# [SOURCE INFORMATION]

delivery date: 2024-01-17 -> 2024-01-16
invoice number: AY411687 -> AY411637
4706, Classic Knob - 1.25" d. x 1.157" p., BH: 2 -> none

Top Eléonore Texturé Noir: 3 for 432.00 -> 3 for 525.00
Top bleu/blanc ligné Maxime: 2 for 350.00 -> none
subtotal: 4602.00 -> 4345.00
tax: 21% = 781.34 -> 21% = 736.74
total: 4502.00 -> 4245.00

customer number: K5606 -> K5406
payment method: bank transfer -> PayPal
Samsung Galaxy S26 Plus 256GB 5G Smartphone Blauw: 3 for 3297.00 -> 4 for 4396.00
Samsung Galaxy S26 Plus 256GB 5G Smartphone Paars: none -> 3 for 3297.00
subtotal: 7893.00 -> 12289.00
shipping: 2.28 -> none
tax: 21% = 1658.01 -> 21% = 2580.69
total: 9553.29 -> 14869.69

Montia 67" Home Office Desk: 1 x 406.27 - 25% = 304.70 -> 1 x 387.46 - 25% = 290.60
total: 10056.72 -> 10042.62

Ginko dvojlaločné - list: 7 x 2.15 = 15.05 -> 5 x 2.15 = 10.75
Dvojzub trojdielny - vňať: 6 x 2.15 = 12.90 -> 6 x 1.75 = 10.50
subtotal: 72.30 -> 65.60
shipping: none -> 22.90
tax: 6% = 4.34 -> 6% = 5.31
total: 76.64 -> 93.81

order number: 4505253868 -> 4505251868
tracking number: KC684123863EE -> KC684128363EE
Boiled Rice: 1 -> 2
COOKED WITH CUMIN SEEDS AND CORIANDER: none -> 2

# [WHAT YOU HAVE TO DO]
Each line from the one containing "total: 76.64 -> 93.81" through the last line of the entries is to be copied exactly, with no other lines added.

# [ANSWER FOR THIS EXERCISE]
total: 76.64 -> 93.81

order number: 4505253868 -> 4505251868
tracking number: KC684123863EE -> KC684128363EE
Boiled Rice: 1 -> 2
COOKED WITH CUMIN SEEDS AND CORIANDER: none -> 2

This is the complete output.